Getting The Most From Jukebox Management Software
VARs must identify a customer's storage need before choosing and customizing jukebox management software.
Business Solutions, March 1998
Every jukebox being used as a network storage device has accompanying or built-in software that allows the user to store and access information more effectively. This jukebox management software is critical, considering the amount of information that can be stored on a jukebox. The medium in the jukebox can be MO (magneto-optic), WORM (write once read many), CD-ROM, CD-Recordable, or CD-Rewritable. The medium can contain tens of millions of imaged documents, COLD (computer output to laser disk) information, or graphics. "Jukebox management software allows a user to manage up to several terabytes of data online without incurring the cost of hard drives. This is a storage device that can be accessed by any user on the network," states Marc Glomb, manager of business development at Mitsubishi Chemical America (MCA). MCA is located in Sunnyvale, CA, and produces storage devices and software. The company recorded almost $1 billion in gross sales in 1997.

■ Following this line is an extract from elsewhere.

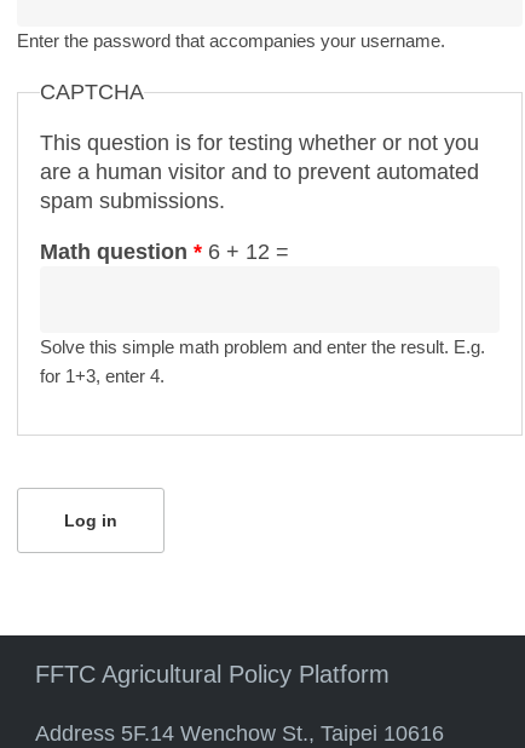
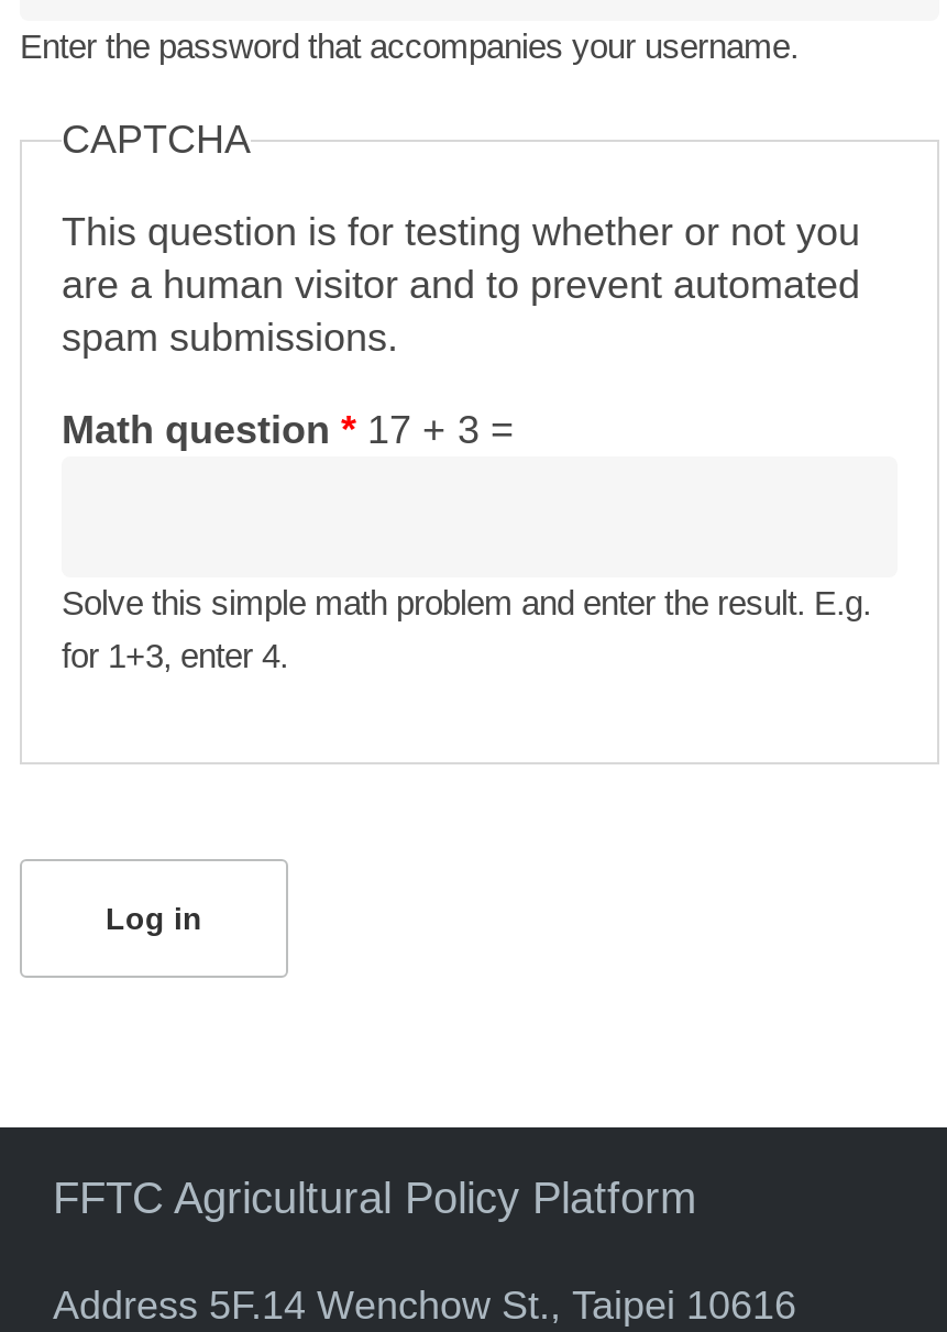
[40,240,289,264] Math question * 6 + 12 = -> [62,408,515,452] Math question * 17 + 3 =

Different Applications, Different Software
One of the ways jukebox management software stores information to the device is by treating the jukebox as a "dumping ground" on the network. According to Roy Slicker, president and CEO of Pegasus Disk Technologies, this process works well for users migrating data from a hard drive to a jukebox. "Users can set up parameters regarding the amount of space on their hard drives. When the hard drive contains a predetermined amount of data, the data is migrated to the jukebox. This is why users refer to the jukebox as a 'dumping ground' for data," remarks Slicker. His company produces storage software and is located in Walnut Creek, CA. Pegasus Disk Technologies experienced 62% growth in gross sales in 1997.
However, using a jukebox as a storage 'dumping ground' is not preferable for document imaging storage and retrieval applications, according to Slicker. "The problem with this approach is that a user will have imaged documents scattered throughout the jukebox. The data will likely be contained on several disks and accessing the information will take some time," says Slicker. For document management applications, he suggests jukebox management software that allows a user to store related information to one disk. For example, an insurance company's customer records are stored on one disk. When that disk is full, another disk is added to specifically store records and the process continues. "It gives the user the ability to write related files to one disk or across several disks," comments Slicker.
Fulfilling A User's Storage Needs
A user who is working with computer-aided design, graphic design, or other data-intensive applications requires a considerable amount of storage space. In this case, a network administrator can designate a certain amount of space on the jukebox which will act as a virtual drive for the user. For example, four MO disks with 2.4 GB of storage can be dedicated to create a 9.6 GB virtual drive for a user of data-intensive applications. "You are actually taking multiple MO disks and creating a spanned device, which means the disks are acting as one. It performs like a hard drive to the user, but in reality it is not," states Glomb.